There is no separate "proxy URL" knob in the chart — setting these three env vars is the entire interface.

To set them, list them under defaults.env:

defaults:
  env:
    - name: HTTPS_PROXY
      value: "http://proxy.example.com:8080"
    - name: HTTP_PROXY
      value: "http://proxy.example.com:8080"
    - name: NO_PROXY
      value: "localhost,127.0.0.1,169.254.169.254,cluster.local,10.0.0.0/8"

Precedence

defaults.env is the lowest-priority env source. The chart's generateEnv helper iterates sources in order, and later sources overwrite earlier ones by name. The order used at every call site is:

  1. .Values.defaults.env (this value)
  2. .Values.server.env (Prometheus-only)
  3. Validator-lifecycle env (K8S_NAMESPACE, K8S_POD_NAME, ISTIO_*, etc.)
  4. Hardcoded literals (HOSTNAME, NODE_NAME, SERVER_PORT, fieldRefs)
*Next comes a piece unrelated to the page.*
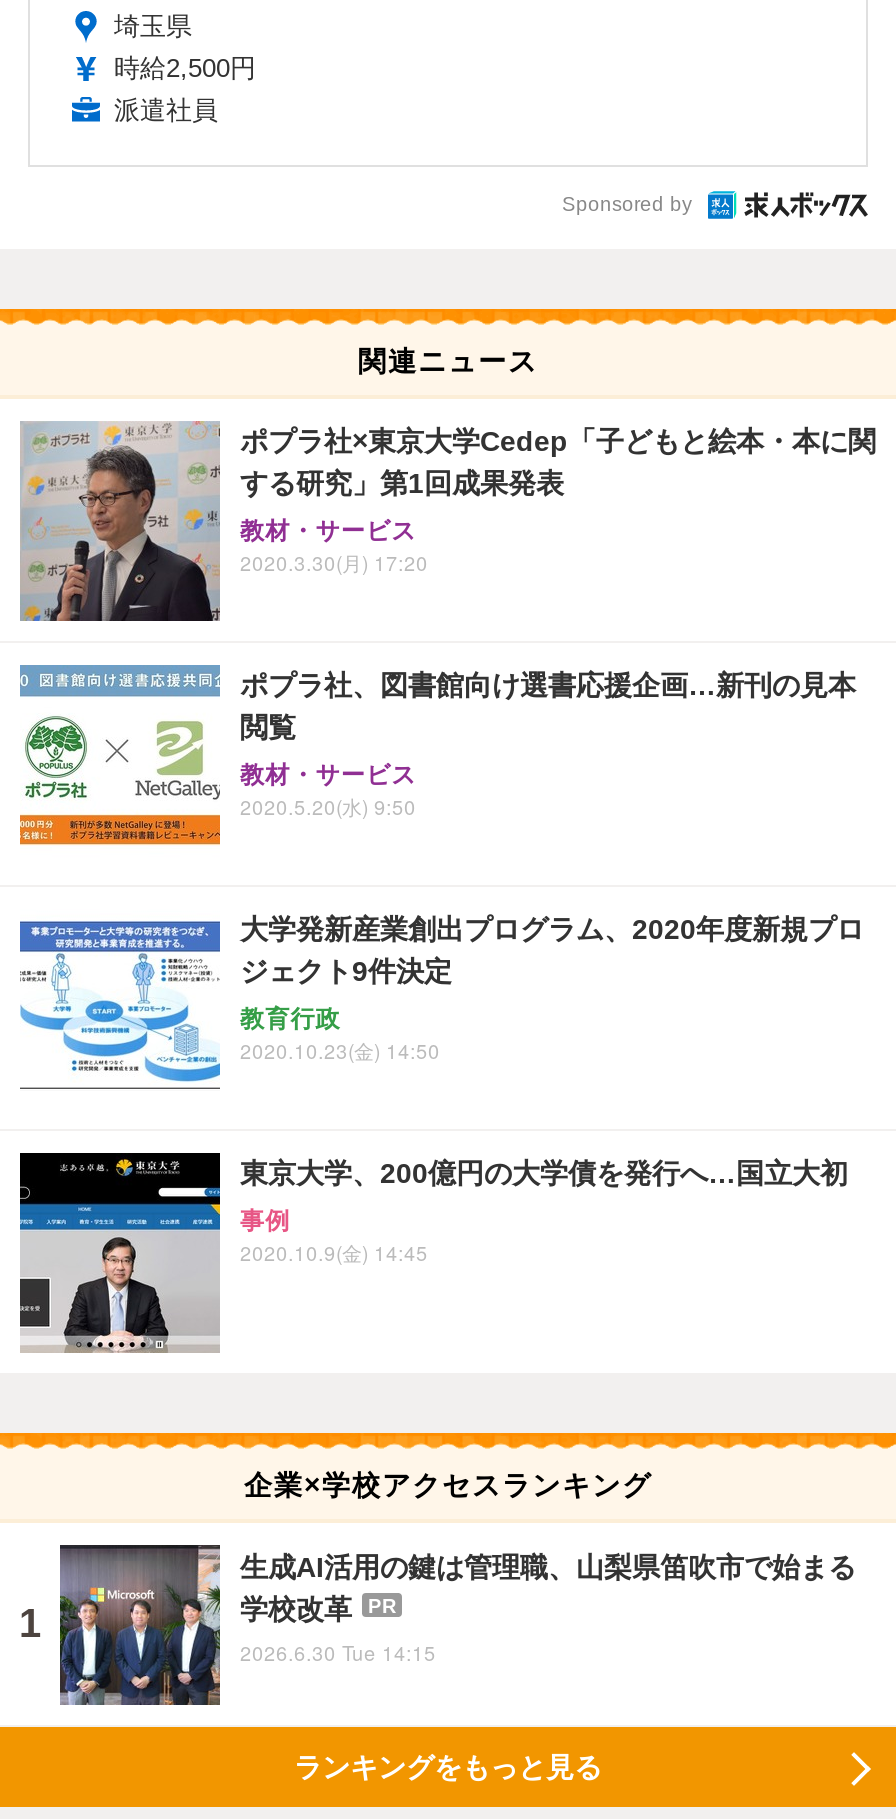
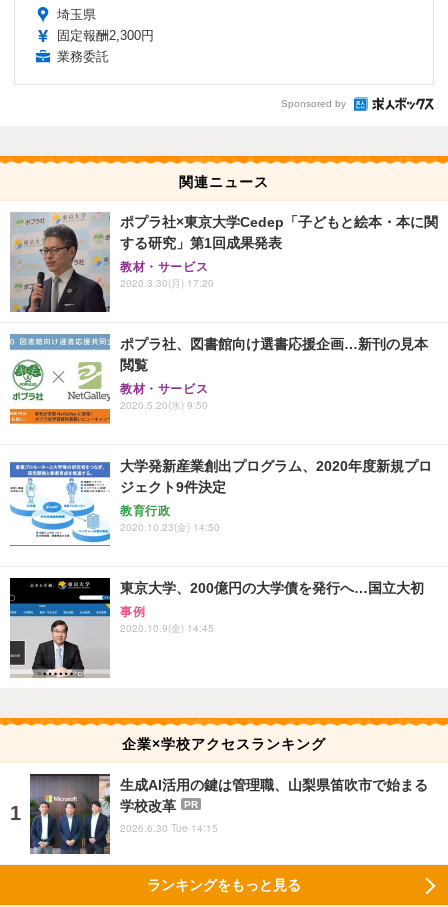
- 時給2,500円
- 派遣社員
+ 固定報酬2,300円
+ 業務委託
In practice you will never collide with HTTPS_PROXY / HTTP_PROXY / NO_PROXY — the chart never sets those itself — so the precedence question only matters if you try to use defaults.env to override a chart-emitted name. Don't.

NO_PROXY syntax

NO_PROXY is parsed by golang.org/x/net/http/httpproxy, which net/http delegates to. The package's Config.NoProxy doc comment is the authoritative reference. The notable points:

  • Comma-separated. Whitespace around values is stripped — "a, b" works the same as "a,b".
  • Case-insensitive. Both the request host and each entry are lowercased before matching.
  • Plain hostname (foo.com) matches the bare domain and all subdomains (foo.com, bar.foo.com, a.b.foo.com).
  • Leading-dot hostname (.foo.com) matches subdomains only, not the bare domain.
  • *.foo.com is normalized to .foo.com — same semantics as the leading-dot form.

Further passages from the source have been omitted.